EXERCISE —
Using the records below, copy out exactly the line that contains "(332, 389) none" and every line that follows it, up to and including the last, and no others.

(Source data)
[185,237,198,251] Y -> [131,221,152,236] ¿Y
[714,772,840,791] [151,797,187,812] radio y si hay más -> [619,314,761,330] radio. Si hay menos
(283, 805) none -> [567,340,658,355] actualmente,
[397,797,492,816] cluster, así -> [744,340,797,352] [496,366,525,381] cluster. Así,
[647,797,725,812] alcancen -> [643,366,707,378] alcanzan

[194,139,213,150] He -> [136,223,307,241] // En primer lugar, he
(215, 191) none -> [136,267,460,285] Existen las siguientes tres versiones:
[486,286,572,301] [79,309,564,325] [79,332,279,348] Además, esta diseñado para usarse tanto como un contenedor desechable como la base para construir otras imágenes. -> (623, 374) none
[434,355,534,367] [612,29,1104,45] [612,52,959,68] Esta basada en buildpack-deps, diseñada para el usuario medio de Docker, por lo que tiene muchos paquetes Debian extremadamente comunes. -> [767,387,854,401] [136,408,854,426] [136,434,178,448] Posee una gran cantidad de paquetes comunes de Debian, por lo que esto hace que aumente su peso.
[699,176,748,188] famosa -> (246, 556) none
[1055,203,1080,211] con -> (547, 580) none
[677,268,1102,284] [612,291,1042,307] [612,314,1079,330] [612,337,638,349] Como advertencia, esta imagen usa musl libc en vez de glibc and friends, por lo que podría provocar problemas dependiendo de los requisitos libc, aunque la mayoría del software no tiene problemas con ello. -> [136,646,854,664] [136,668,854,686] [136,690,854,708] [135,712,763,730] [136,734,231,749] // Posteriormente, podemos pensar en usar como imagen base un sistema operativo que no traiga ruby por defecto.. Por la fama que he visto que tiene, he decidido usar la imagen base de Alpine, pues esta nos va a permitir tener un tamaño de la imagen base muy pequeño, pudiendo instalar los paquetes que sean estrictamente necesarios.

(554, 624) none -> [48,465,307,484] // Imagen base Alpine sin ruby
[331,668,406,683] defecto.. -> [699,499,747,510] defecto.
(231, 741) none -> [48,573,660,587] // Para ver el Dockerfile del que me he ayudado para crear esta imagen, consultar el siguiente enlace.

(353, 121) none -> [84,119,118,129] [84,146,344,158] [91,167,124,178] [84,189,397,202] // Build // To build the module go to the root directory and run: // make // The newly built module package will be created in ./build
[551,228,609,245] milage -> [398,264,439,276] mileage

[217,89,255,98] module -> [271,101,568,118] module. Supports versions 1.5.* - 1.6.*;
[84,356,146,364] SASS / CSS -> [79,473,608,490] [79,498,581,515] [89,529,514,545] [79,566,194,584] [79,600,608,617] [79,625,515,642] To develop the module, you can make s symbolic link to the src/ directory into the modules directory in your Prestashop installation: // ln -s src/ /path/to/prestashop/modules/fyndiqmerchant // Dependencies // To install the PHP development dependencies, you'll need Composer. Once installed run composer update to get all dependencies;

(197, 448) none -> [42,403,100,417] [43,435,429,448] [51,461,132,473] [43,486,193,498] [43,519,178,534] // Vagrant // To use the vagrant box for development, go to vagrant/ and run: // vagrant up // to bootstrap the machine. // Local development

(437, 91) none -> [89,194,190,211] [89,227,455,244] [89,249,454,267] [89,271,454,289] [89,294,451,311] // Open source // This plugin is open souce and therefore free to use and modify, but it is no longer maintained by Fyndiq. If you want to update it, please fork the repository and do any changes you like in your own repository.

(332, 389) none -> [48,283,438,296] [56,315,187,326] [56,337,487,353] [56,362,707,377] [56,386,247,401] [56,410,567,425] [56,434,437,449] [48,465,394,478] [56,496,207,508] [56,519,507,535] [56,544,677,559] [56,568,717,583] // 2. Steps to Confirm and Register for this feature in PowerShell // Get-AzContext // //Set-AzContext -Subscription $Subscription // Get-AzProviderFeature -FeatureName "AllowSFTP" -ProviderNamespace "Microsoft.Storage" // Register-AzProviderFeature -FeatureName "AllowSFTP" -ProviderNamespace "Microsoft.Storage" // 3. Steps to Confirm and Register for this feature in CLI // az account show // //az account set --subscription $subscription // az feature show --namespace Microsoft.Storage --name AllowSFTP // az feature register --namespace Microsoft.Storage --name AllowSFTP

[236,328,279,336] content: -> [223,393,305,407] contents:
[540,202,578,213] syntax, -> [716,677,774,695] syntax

OUTPUT —
(332, 389) none -> [48,283,438,296] [56,315,187,326] [56,337,487,353] [56,362,707,377] [56,386,247,401] [56,410,567,425] [56,434,437,449] [48,465,394,478] [56,496,207,508] [56,519,507,535] [56,544,677,559] [56,568,717,583] // 2. Steps to Confirm and Register for this feature in PowerShell // Get-AzContext // //Set-AzContext -Subscription $Subscription // Get-AzProviderFeature -FeatureName "AllowSFTP" -ProviderNamespace "Microsoft.Storage" // Register-AzProviderFeature -FeatureName "AllowSFTP" -ProviderNamespace "Microsoft.Storage" // 3. Steps to Confirm and Register for this feature in CLI // az account show // //az account set --subscription $subscription // az feature show --namespace Microsoft.Storage --name AllowSFTP // az feature register --namespace Microsoft.Storage --name AllowSFTP

[236,328,279,336] content: -> [223,393,305,407] contents:
[540,202,578,213] syntax, -> [716,677,774,695] syntax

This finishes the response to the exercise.